Guillaume a toutefois les capacités de réaliser des études universitaires et un excellent dossier scolaire, alors il pourrait revenir au cégep s'il le souhaite.

«Le cheminement des jeunes autistes est souvent plus long, remarque la conseillère d'orientation. Puis, souvent, vers 40 ans, ils ont une meilleure confiance en eux, leurs difficultés se résorbent, ils arrivent à mieux gérer leur anxiété, ils ont un emploi plus stable. Plusieurs ont même un amoureux.»

Sur le marché du travail

Pour atteindre l'autonomie socioprofessionnelle, le jeune devra trouver un employeur prêt à lui donner une chance et capable d'apprécier ses qualités.
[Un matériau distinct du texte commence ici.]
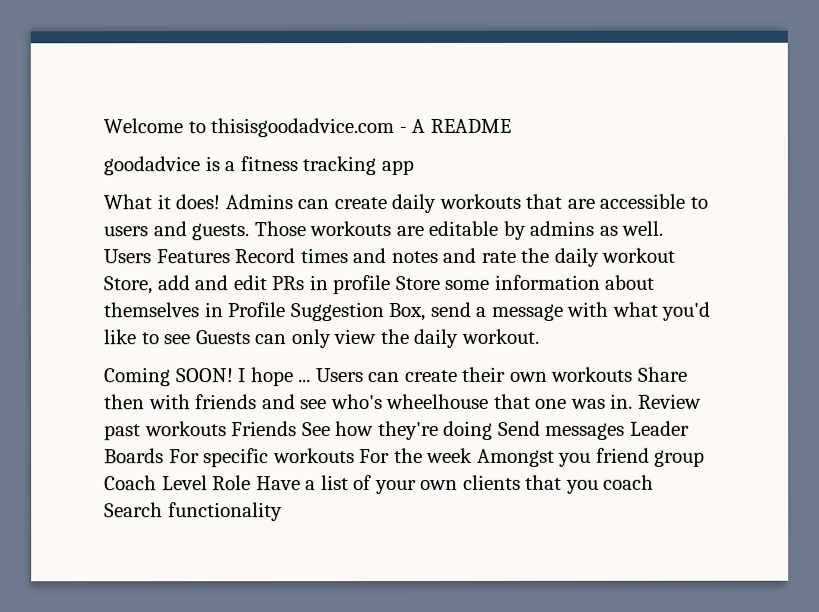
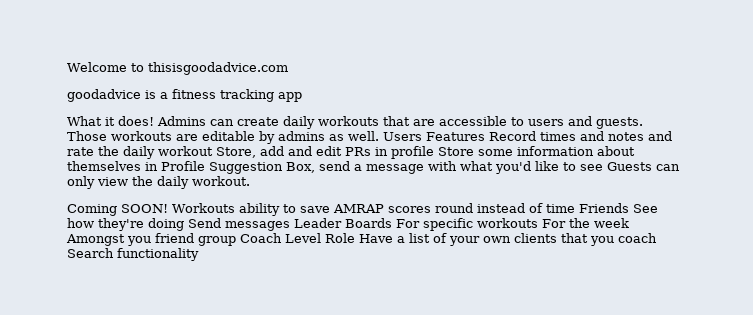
- Welcome to thisisgoodadvice.com - A README
+ Welcome to thisisgoodadvice.com
- I hope ... Users can create their own workouts Share then with friends and see who's wheelhouse that one was in. Review past workouts Friends See how they're doing Send messages Leader Boards For specific workouts For the week Amongst you friend group Coach Level Role Have a list of your own clients that you coach Search functionality
+ Workouts ability to save AMRAP scores round instead of time Friends See how they're doing Send messages Leader Boards For specific workouts For the week Amongst you friend group Coach Level Role Have a list of your own clients that you coach Search functionality

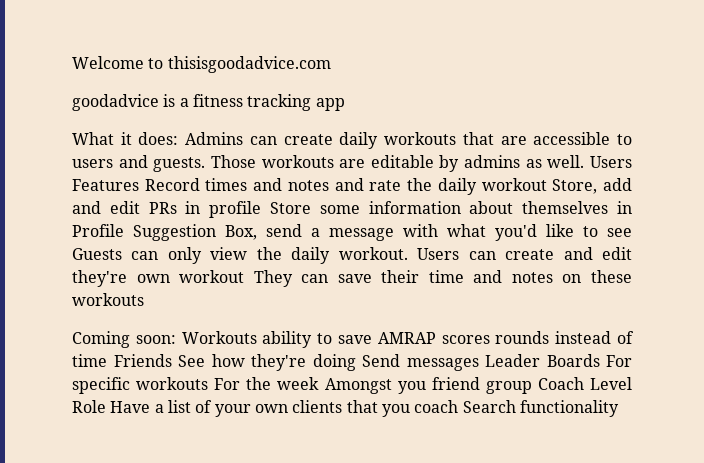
- What it does! Admins can create daily workouts that are accessible to users and guests.
+ What it does: Admins can create daily workouts that are accessible to users and guests.
+ Users can create and edit they're own workout They can save their time and notes on these workouts
- Coming SOON! Workouts ability to save AMRAP scores round instead of time Friends See how they're doing Send messages Leader Boards For specific workouts For the week Amongst you friend group Coach Level Role Have a list of your own clients that you coach Search functionality
+ Coming soon: Workouts ability to save AMRAP scores rounds instead of time Friends See how they're doing Send messages Leader Boards For specific workouts For the week Amongst you friend group Coach Level Role Have a list of your own clients that you coach Search functionality

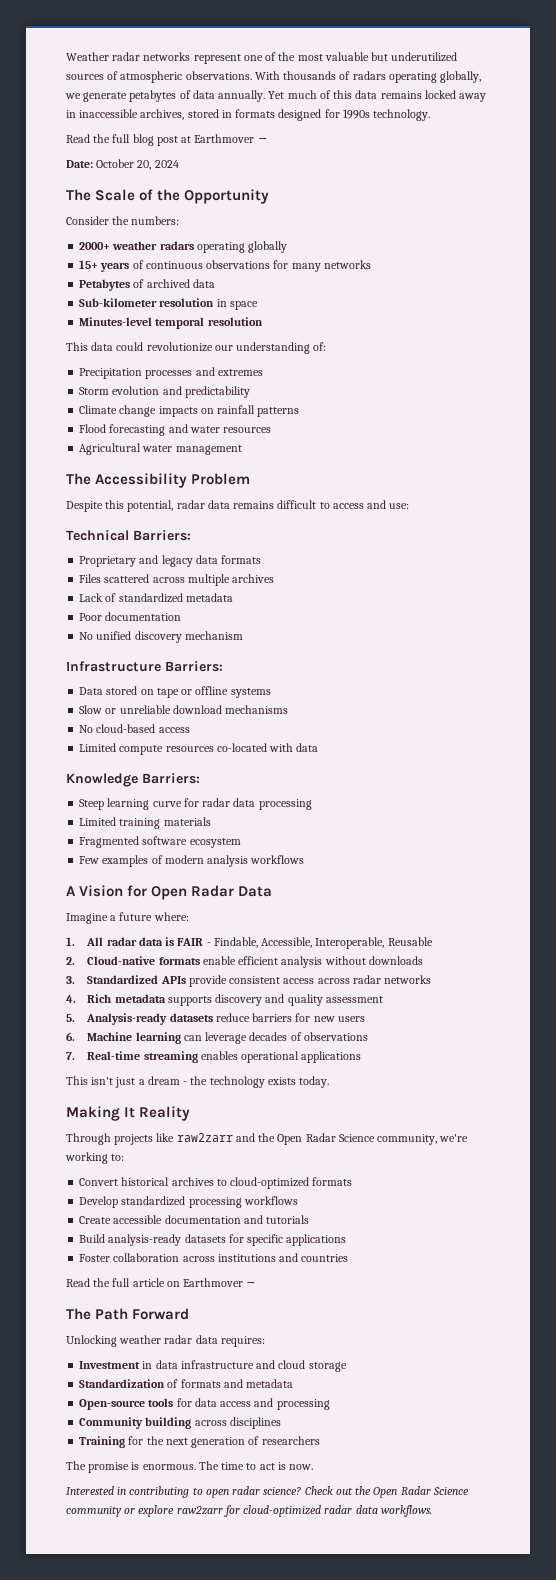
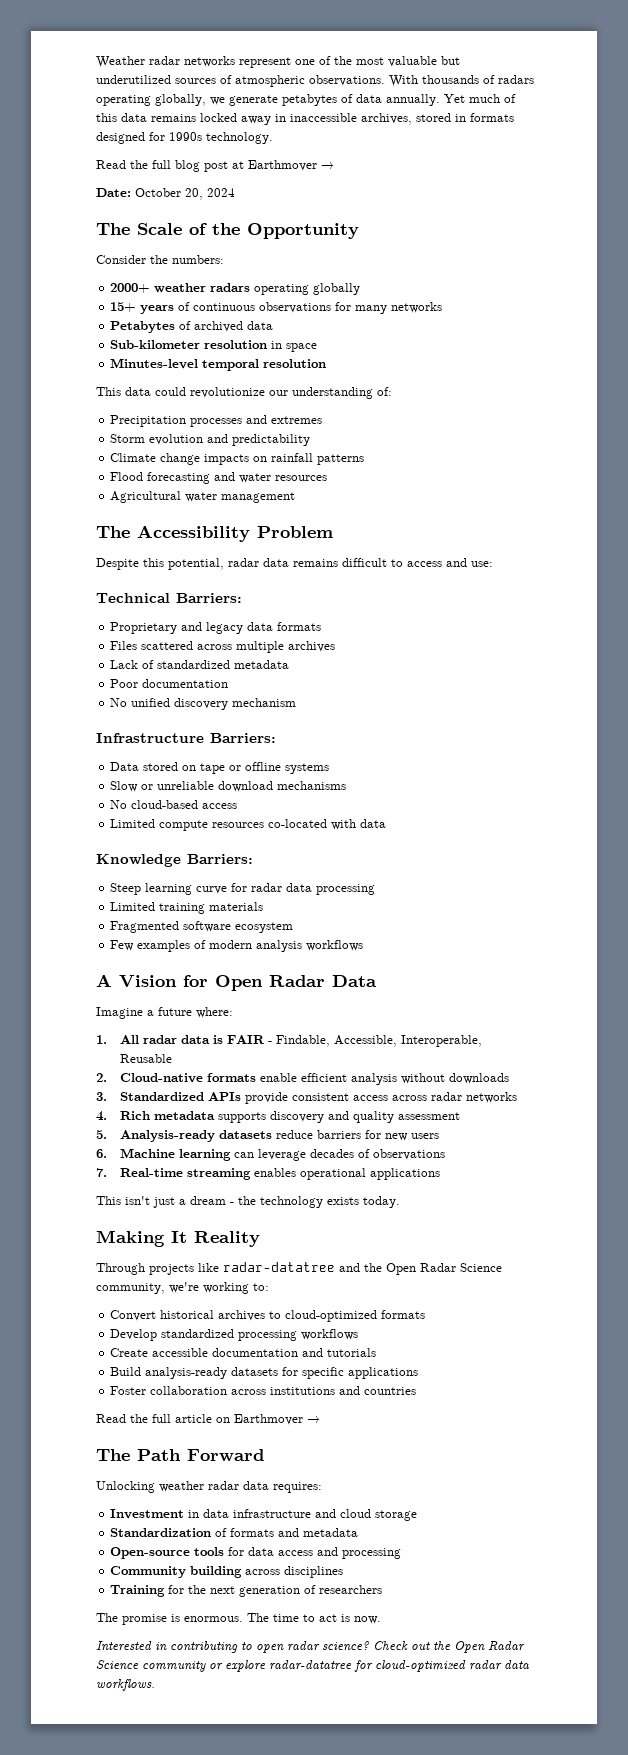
- Through projects like raw2zarr and the Open Radar Science community, we're working to:
+ Through projects like radar-datatree and the Open Radar Science community, we're working to:
- Check out the Open Radar Science community or explore raw2zarr for cloud-optimized radar data workflows.
+ Check out the Open Radar Science community or explore radar-datatree for cloud-optimized radar data workflows.

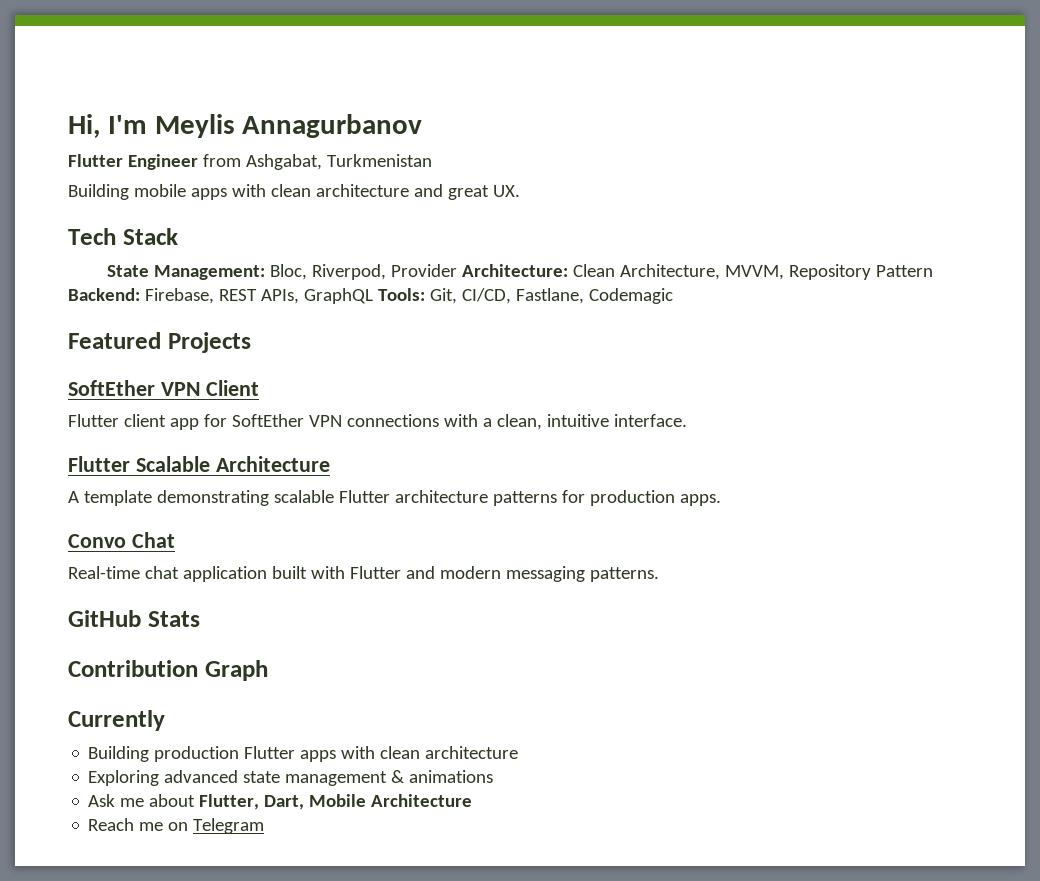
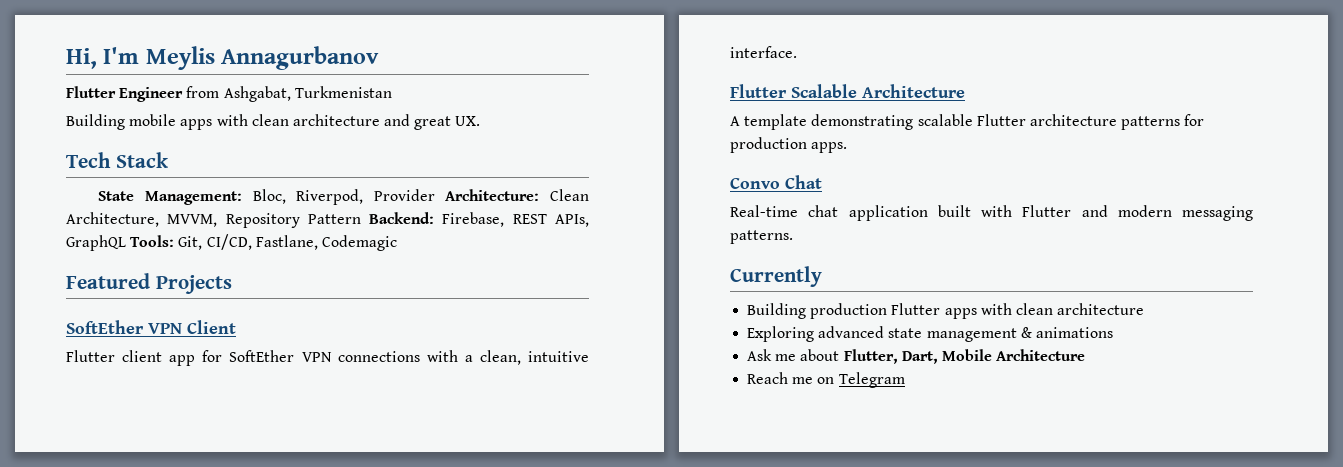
- GitHub Stats
- Contribution Graph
«Certains autistes ont une vision quasi photographique, d'autres ont la capacité de rester concentrés de longues heures sur une tâche répétitive, indique Émilie Robert. Ils sont souvent hyper loyaux, ponctuels et rassurés par des règles bien définies.»

Certains milieux de travail sont mieux adaptés que d'autres à leur réalité. Par exemple, l'environnement très contrôlé des laboratoires. Et le domaine de l'informatique.

«Les autistes intéressés par l'informatique ont souvent un cheminement plus facile que les autres puisque le travail se fait seul, devant un écran, explique Mme Robert. Leur travail est centré sur l'objet plutôt que sur la personne. Leur vision du monde y est moins vue comme excentrique.»